I think we need more examples than what CGM present. I am mostly interested confidence intervals, not null hypothesis tests, and so we have to make assumptions about how their results for rejection rates on null hypothesis tests will translate with respect to confidence interval coverage. By my understanding, the key results for extrapolating to intervals are the wild cluster-se results, for which the nominal test sizes are sometimes very low. Also, only on Table 4 is the t(C-k) procedure evaluated as far as I can tell, and there, the test with CR3 has good performance, but again, I can't be sure how well this translates to the intervals scenario. It would be better to have more direct evidence for the coverage properties of intervals.

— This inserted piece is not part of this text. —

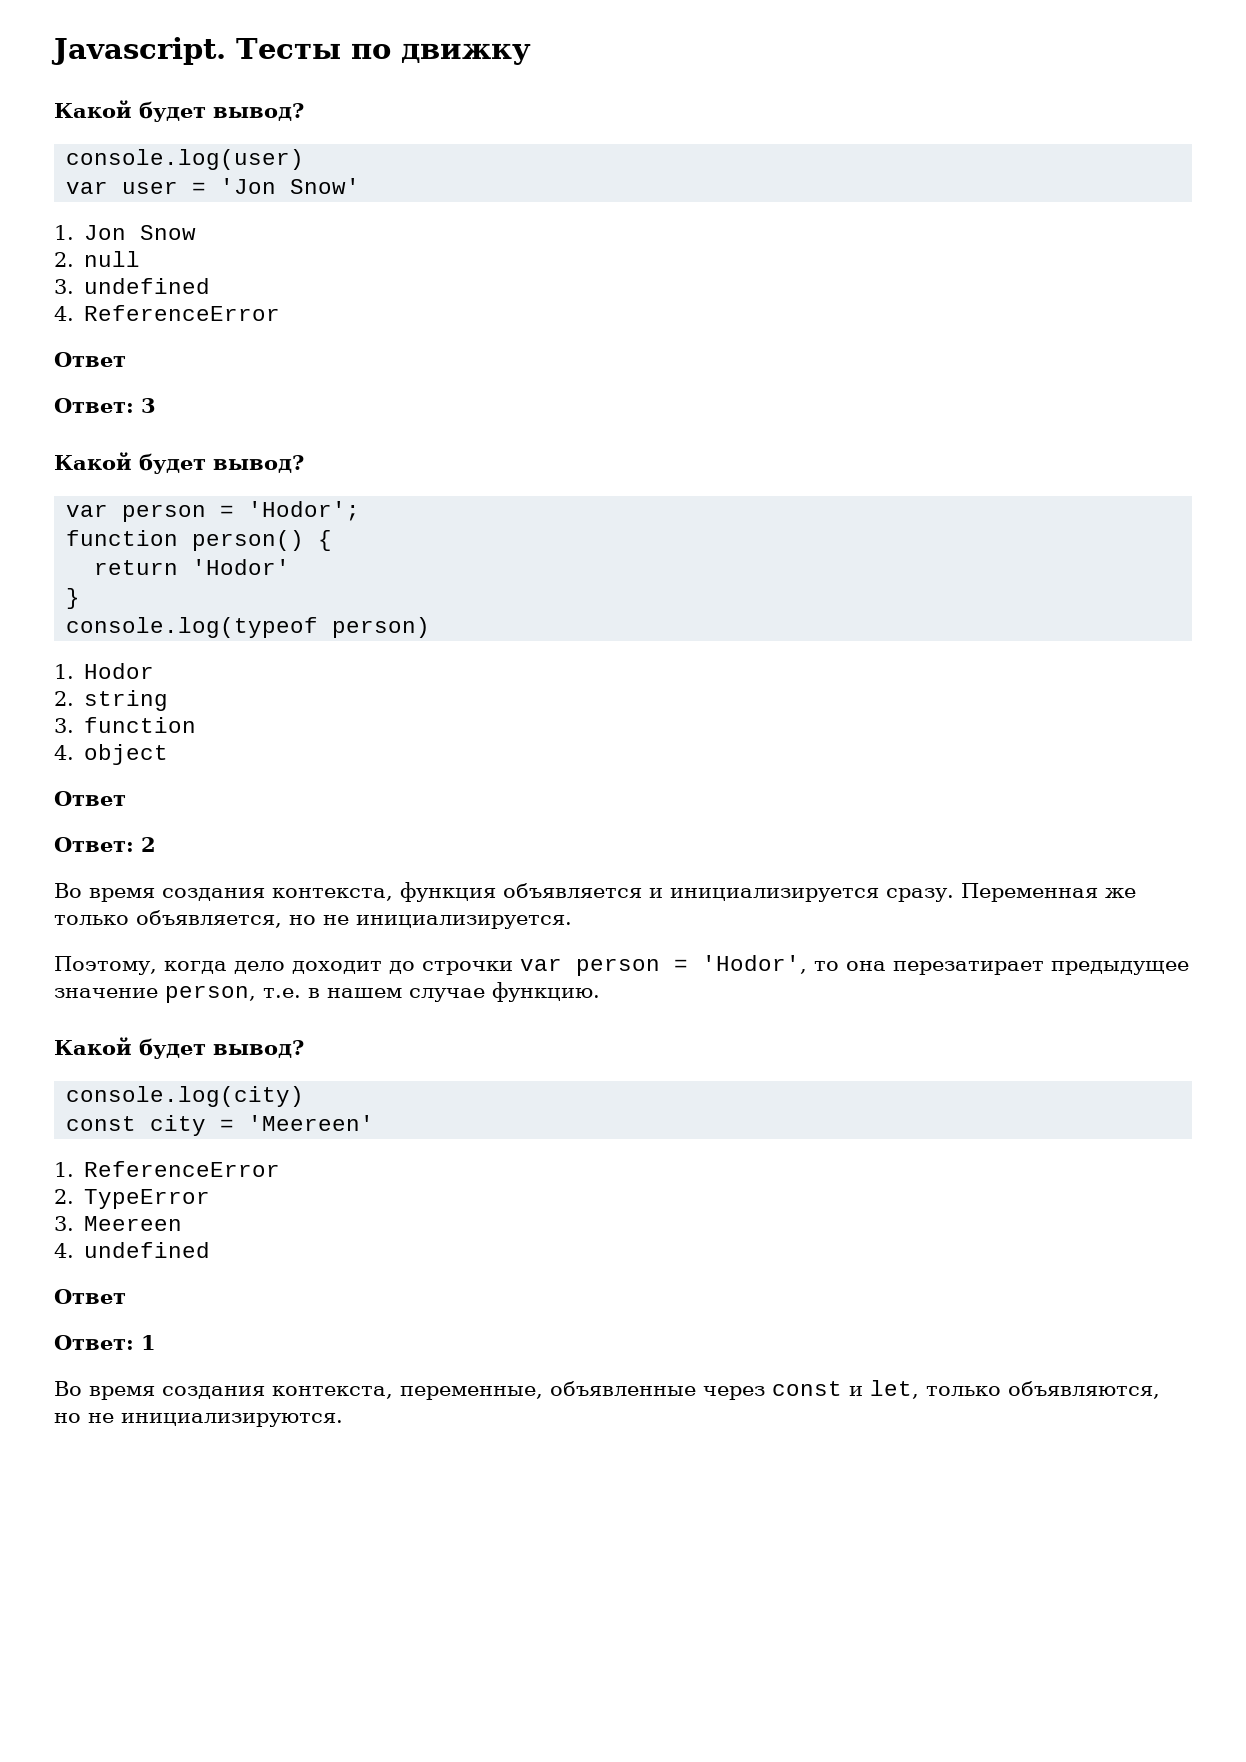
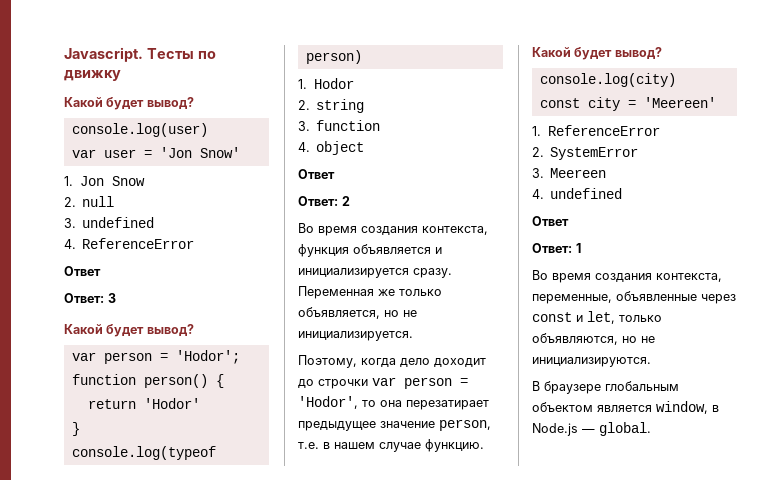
[84,1189,211,1209] TypeError -> [550,147,639,160] SystemError
(343, 1420) none -> [532,381,679,394] [532,401,719,414] [532,422,651,436] // В браузере глобальным объектом является window, в Node.js — global.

Some other relevant points were raised in a detailed comment on my blog post as well---may be of interest.

Aprajit Mahajan
June 28, 2012

Two other approaches (that we used in a recent paper) are:

(a) using permutation tests -- these will have exact size irrespective of the number of clusters (or the number of treatment units within a cluster). in addition, permutation tests impose very weak conditions on the correlation across treatment units within a cluster which is something else that is sometimes a concern in cluster trials. There is also recent work that sets out the use of permutation tests in a multiple outcome setting in a cluster randomized trial (Shaikh and Soo (2012)).

(b) using a procedure proposed by Ibragimov and Mueller that also works for any number of clusters but requires that there be a reasonable number of observations within a cluster that are not too strongly correlated with each other. their critical values are from a t-distribution with d.f. equal to min(T clusters,C clusters)

Also, the wild bootstrap can also be used in models (e.g. probit or logit) without conventional residuals

June 30, 2012

I discuss limitations of permutation tests in the "power for cluster randomized studies" blog post that I posted in response to Berk's post above ( There is also an older post that included an exchange with Guido Imbens on this issue: (see especially the comments). I am not yet convinced that they provide a solution to the problem, given that the "sharp null" is not usually what we want to test. However, there is current research happening on adjusted permutation tests that may provide more flexible solutions.

Procedure (b) sounds equivalent to a conservative Welch approximation for heteroskedastic normal data, a point that was raised in a comment to the "power for cluster randomized studies" blog post. It may nonetheless be a good alternative to t(C-k).

Weng Balino
June 12, 2019

What is the rationale that we use at least 30 clusters?